The Vessel is a vessel for another type of labor: digital labor. Until a few days ago, after a moment of social media outrage, if you were to take a selfie or a photo at the Vessel, the Hudson Yards developers would own the rights to your content in perpetuity. (Now they have the right to circulate and use your media, but not to own it outright.) Regardless of these changes, by taking a selfie or photograph (an act that, to be fair, is perhaps the only true purpose of the Vessel), you are still doing the unpaid work of promotion and content creation for a developer conglomerate, regardless of your intent. By merely stepping foot in the complex, you waive your right to privacy and are ruthlessly surveilled by subtly hidden cameras. What is done with this footage can only be suspected, but it doesn’t stop our malevolent shawarma from serving as a convenient, yes, architectural vessel—not only for affective labor but also the dystopian world-building of surveillance capitalism itself. The Vessel betrays the fact that behind the glitzy, techno-urbanist facade of the Smart City™ lies the cold machinations of a police state. That architecture is used as live bait for these purposes is but one of many symptoms pointing to a field in a state of ethical decline.
The Vessel has invited nearly universal vitriol, even amongst the politest architecture critics. It is an object lesson teaching us that, in our neoliberal age of surveillance capitalism—an era where the human spirit is subjected to a regime of means testing and digital disruption, and a cynical view of the city as an engine of real estate prevails—architecture, quite frankly, sucks.

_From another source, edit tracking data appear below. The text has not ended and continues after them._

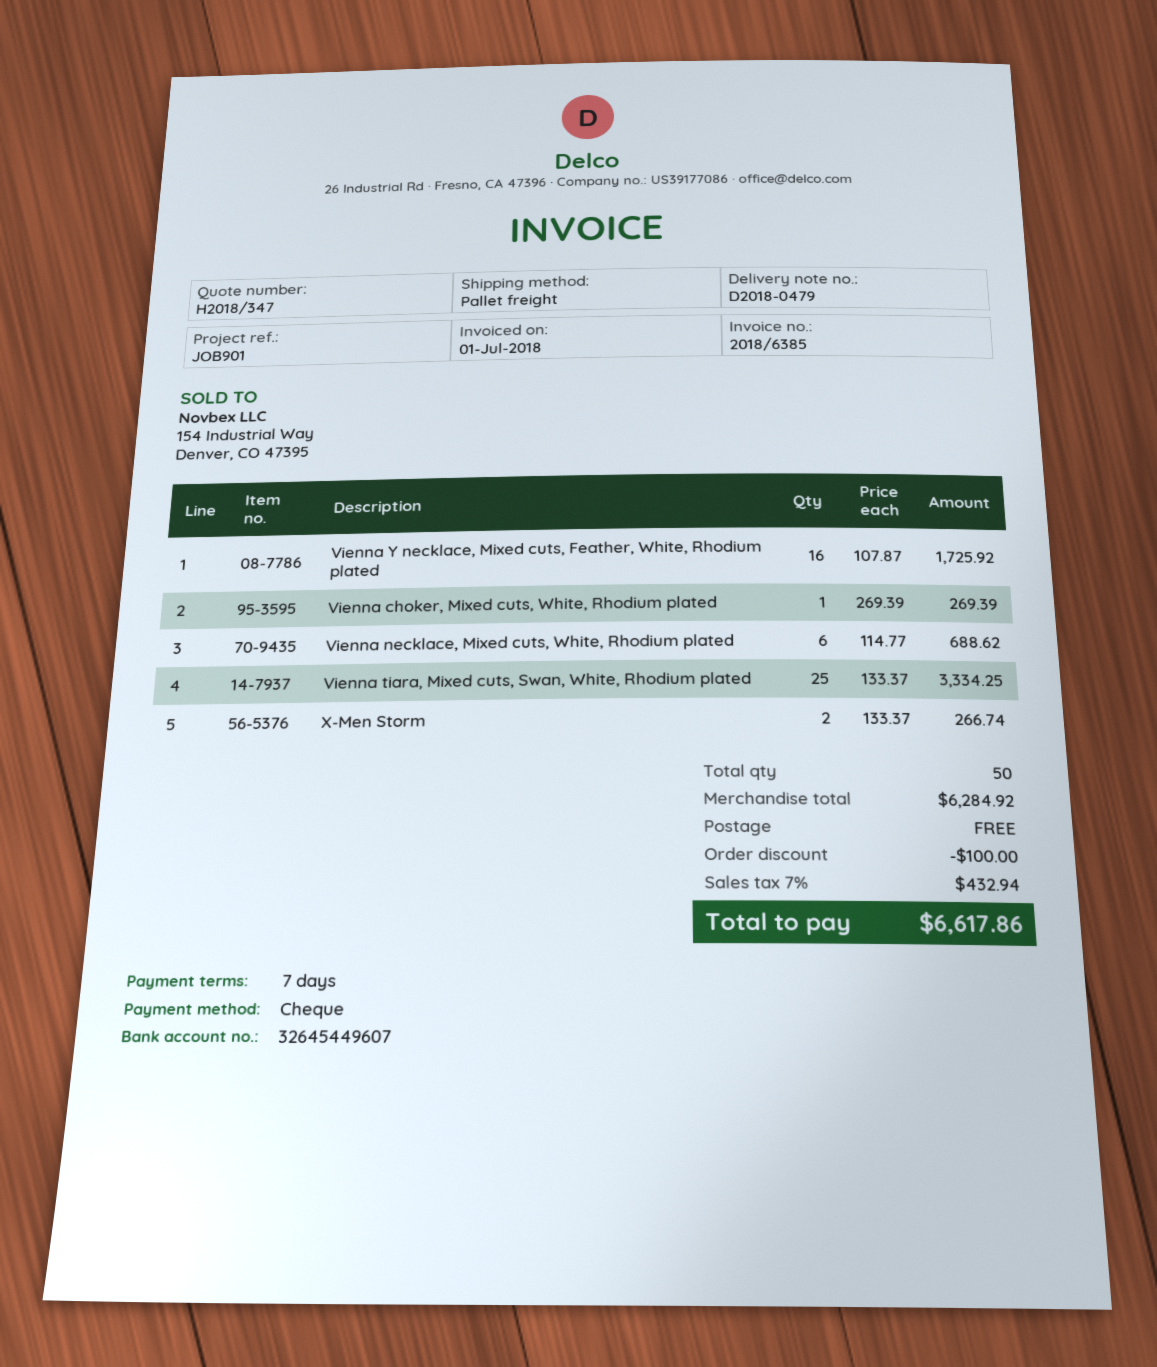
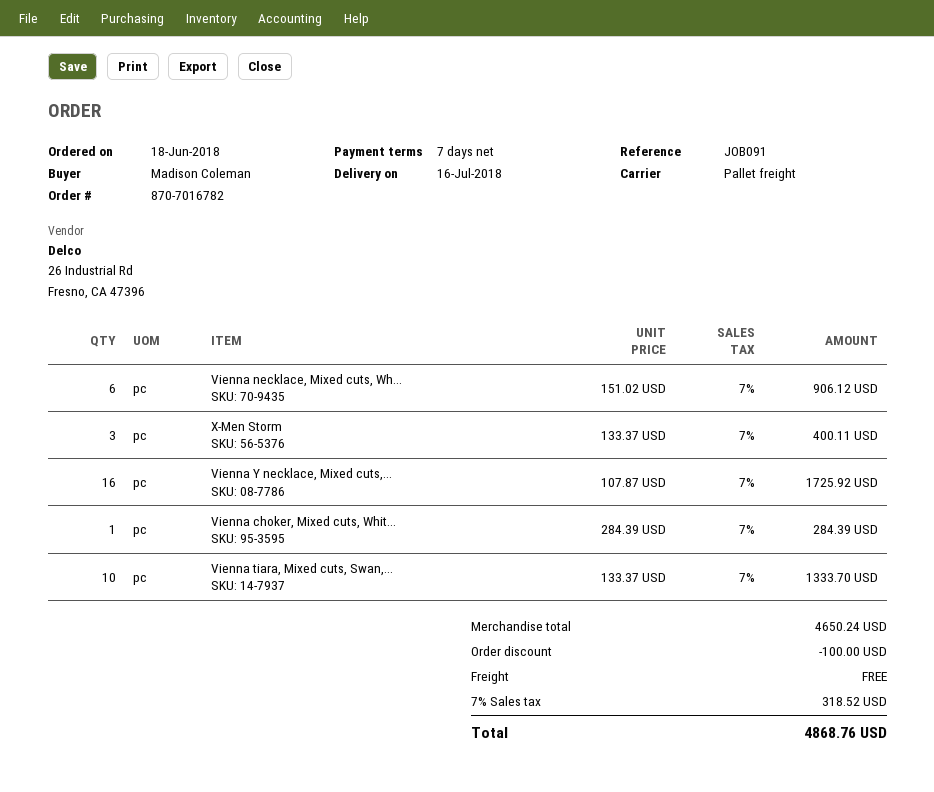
reference: JOB901 -> JOB091
Vienna choker, Mixed cuts, White, Rhodium plated: 1 x 269.39 = 269.39 -> 1 x 284.39 = 284.39
Vienna necklace, Mixed cuts, White, Rhodium plated: 6 x 114.77 = 688.62 -> 6 x 151.02 = 906.12
Vienna tiara, Mixed cuts, Swan, White, Rhodium plated: 25 x 133.37 = 3334.25 -> 10 x 133.37 = 1333.70
X-Men Storm: 2 x 133.37 = 266.74 -> 3 x 133.37 = 400.11
subtotal: 6284.92 -> 4650.24
tax: 7% = 432.94 -> 7% = 318.52
total: 6617.86 -> 4868.76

In Toward an Architecture of Enjoyment, Henri Lefebvre conceived of architecture as a specific level of social practice, on which the reality of everyday life emerges to suggest new, better possibilities. He writes:
There is no thought without a project, no project without exploration—through the imagination—of a possible, a future. . . . There is no social space without an unequally distributed stock of possibles. Not only is the real not separated from the possible but, in a sense, it is defined by it and, therefore, by a part of utopia.
In short, the Vessel is a vessel of its time, and its sheer shittiness as architecture and urbanism, itself a small part of the bigger tyranny of capitalism, at least invites us to dream of something, anything, better than this.